A promessa é de uma escola de samba para a cerimônia inaugural em 2016; na sua despedida de Londres, ela foi às cmpras

JAMIL CHADE / ENVIADO ESPECIAL , DANIELA MILANESE , LONDRES, O Estado de S.Paulo

29 de julho de 2012 | 03h02

A presidente Dilma Rousseff promete uma escola de samba para a abertura dos Jogos de 2016 e garante que o Rio de Janeiro será "muito melhor" que a produção realizada pelos britânicos na noite de sexta-feira. Ontem, Dilma, seus ministros, governadores e deputados que estavam em Londres fizeram questão de insistir que a festa em 2016 será mais animada.

"Gostei muito (da abertura), mas vamos fazer melhor", disse Dilma. "Vamos chamar uma escola de samba e vamos abafar", completou, indicando que trocou algumas palavras com a rainha Elisabeth II ontem antes do evento justamente sobre a relação entre o Brasil e Reino Unidos.

Entre os ministros, a percepção era a de que o evento em Londres será superado com facilidade pelo Rio. "Os nossos 'Joãozinhos Trinta' são muito melhores que esses aqui", declarou Marcos Maia, presidente da Câmara dos Deputados. O ministro dos Esportes, Aldo Rebelo, apontou como o Rio irá superar Londres. "Dá para fazer algo bem melhor que eles", disse. "Somos muito mais criativos" disse Marco Antonio Raupp, ministro de Ciência e Tecnologia.

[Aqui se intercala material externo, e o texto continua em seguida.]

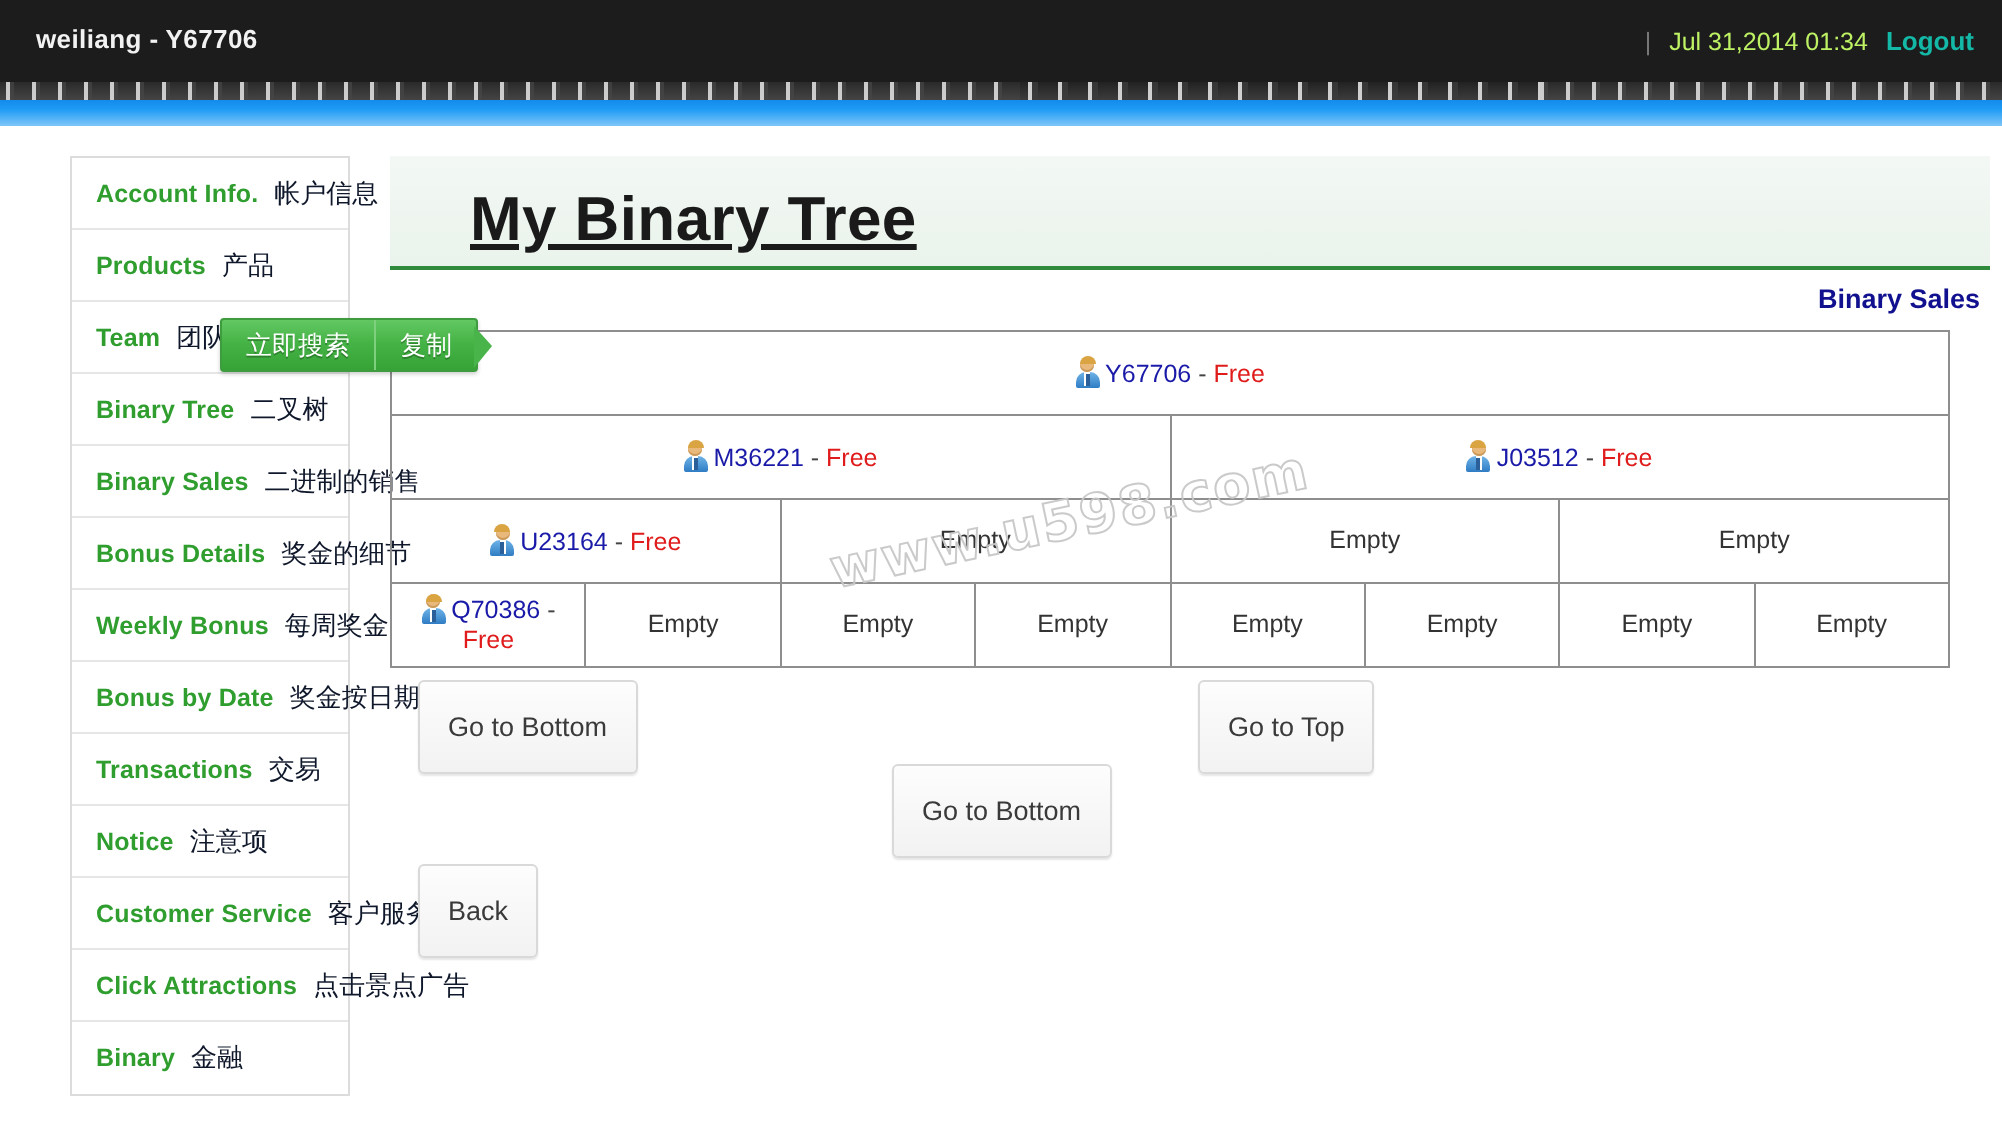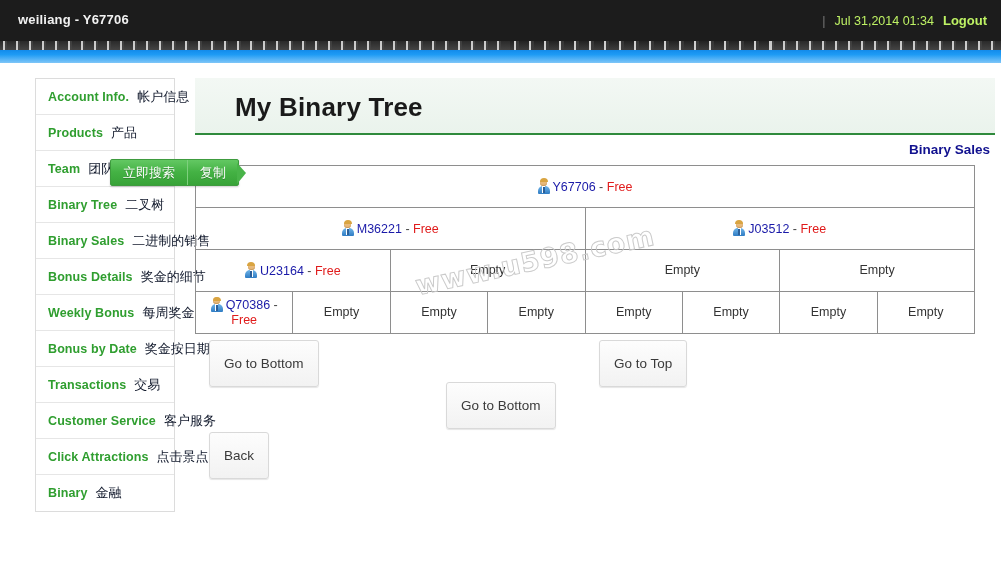--- a/index.html
+++ b/index.html
@@ -24,21 +24,21 @@
     color: #f2f2f2; letter-spacing: .2px;
   }
   .topbar-right {
     position: absolute; right: 14px; top: 13px;
     font-size: 12.5px; color: #cfcfcf;
     display: flex; align-items: center; gap: 9px;
   }
   .topbar-sep { color: #777; }
   .topbar-date { color: #bef264; }
   .topbar-logout {
-    color: #bef264; font-weight: bold; font-size: 13px;
+    color: #14b8a6; font-weight: bold; font-size: 13px;
     text-decoration: none; cursor: pointer;
   }
 
   
   .banner {
     position: absolute; left: 0; top: 41px;
     width: 1001px; height: 22px;
     overflow: hidden;
     background: linear-gradient(180deg,#0b6fd0 0%, #0f86e8 35%, #1e9bf5 62%, #7fc6f8 100%);
   }
@@ -135,22 +135,23 @@
   .content { position: absolute; left: 195px; top: 15px; width: 800px; }
 
   .content-head {
     position: relative;
     height: 57px;
     background: linear-gradient(180deg,#f3f8f4 0%, #eaf3ec 100%);
     border-bottom: 2px solid #2f8a3c;
   }
   .page-title {
     position: absolute; left: 40px; top: 14px;
-    font-size: 26px; font-weight: bold; color: #1a1a1a;
+    font-size: 31px; font-weight: bold; color: #1a1a1a;
     letter-spacing: .2px;
+    text-decoration: underline;
   }
 
   .sales-link-row { position: relative; height: 30px; }
   .sales-link {
     position: absolute; right: 5px; top: 7px;
     color: #11118f; font-weight: bold; font-size: 13.5px;
     text-decoration: none; cursor: pointer;
   }
 
   
@@ -299,20 +300,24 @@
       <span class="side-en">Weekly Bonus</span>
       <span class="side-zh">每周奖金</span>
     </div>
     <div class="side-item">
       <span class="side-en">Bonus by Date</span>
       <span class="side-zh">奖金按日期</span>
     </div>
     <div class="side-item">
       <span class="side-en">Transactions</span>
       <span class="side-zh">交易</span>
+    </div>
+    <div class="side-item">
+      <span class="side-en">Notice</span>
+      <span class="side-zh">注意项</span>
     </div>
     <div class="side-item">
       <span class="side-en">Customer Service</span>
       <span class="side-zh">客户服务</span>
     </div>
     <div class="side-item">
       <span class="side-en">Click Attractions</span>
       <span class="side-zh">点击景点广告</span>
     </div>
     <div class="side-item">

Sergio Cabral, governador do Rio, comentou a ministros que Pequim em 2008 havia sido melhor que Londres.

Ontem, em seu último dia por Londres, Dilma preferiu não ir a nenhuma competição. Usou seu dia livre para caminhar pela cidade. Dilma e sua filha entraram na loja da National Geographic, que ficou fechada para o público por cerca de 15 minutos.

Na saída, Dilma contou que comprou um globo terrestre e uma camiseta já que não encontrou documentários da BBC que estava procurando. Na caminhada, de cerca de 50 minutos em meio à multidão, Dilma parou para fotos com brasileiros e com familiares de atletas que a reconheceram. Mas não disfarçou a irritação com os jornalistas que a acompanhavam. "Pelo menos um dia na semana tem o direito a ar livre", completou.